Сейчас в правительстве обсуждается положение о статусе ветерана, у этих людей, естественно, будут определенные льготы и преимущества, в том числе и при устройстве на работу. А если гази получает инвалидность, то все эти преимущества и льготы уже его касаться не будут, так как он – уже пенсионер по инвалидности. Кроме того, в обществе были дебаты на тему: стоит ли относиться к этим людям как к обычным инвалидам или же относиться к ним как к особому контингенту? Ведь если все ресурсы и силы министерств направить именно на эту категорию, то тогда получается, что на других инвалидов, в том числе и на детей-инвалидов, придется меньшая доля внимания и заботы? Я лично думаю, что этих людей в принципе не так много. Признаки инвалидности могут оставаться не у всех. Причем, это временно, так как состояние может улучшиться в ходе лечения и пройти окончательно. Но все равно этих людей нужно выделять, так как нельзя приравнивать человека, севшего в пьяном состоянии сел за руль, попавшего в результате в аварию и ставшего инвалидом с человеком, который добровольцем пошел на фронт, получил ранение, контузию и стрессовое расстройство.

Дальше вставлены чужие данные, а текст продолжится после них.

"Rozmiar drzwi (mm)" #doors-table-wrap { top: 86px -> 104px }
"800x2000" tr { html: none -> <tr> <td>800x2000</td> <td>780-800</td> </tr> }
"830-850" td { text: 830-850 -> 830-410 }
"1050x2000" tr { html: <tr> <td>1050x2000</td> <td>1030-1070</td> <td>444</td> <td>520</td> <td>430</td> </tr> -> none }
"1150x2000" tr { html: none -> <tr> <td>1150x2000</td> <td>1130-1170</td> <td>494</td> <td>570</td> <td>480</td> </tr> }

На самом деле, очень тяжело работать с людьми, прибывшими из зоны военных действий, травмированными, контуженными, терявшими близких в бою, смотревшими смерти в лицо, терявшими конечности. Я и мои сотрудники ежедневно проходят черед психологическое испытание, потому что работаем мы с гази – молодыми парнями, успевшими жениться до войны, у некоторых из них уже есть дети. Но парни эти в состоянии физического и психологического упадка – они видели смерть настолько близко, что нам, гражданским людям, это трудно представить. Один пациент-спецназовец рассказал, что всю войну прошел без единой царапины. 44 дня войны – от Суговушана до Шуши. А 7 ноября в Дашалты отряд накрыло взрывной волной. Но очень нравятся мне эти ребята – в каком бы они состоянии не пришли, большинство из них говорит мне одно: «Фуад муэллим, да что хотите – то и пишите в своих заключениях. Но если война снова начнется, я все равно пойду на фронт!» И всякий раз я отвечаю: не дай Бог! Вы уже принесли на наши земли победу, золотыми буквами вписанную в новейшую историю Азербайджана. Что я испытываю еще? Чувство небывалой гордости за свой народ, за молодых ребят, прошедших сквозь ад войны, но все равно готовых в любую минуту встать на защиту родины – несмотря ни на что! Прошедшие через войну гази поломаны, но не сломлены, потому что наш народ не сломить, не победить – никому и никогда.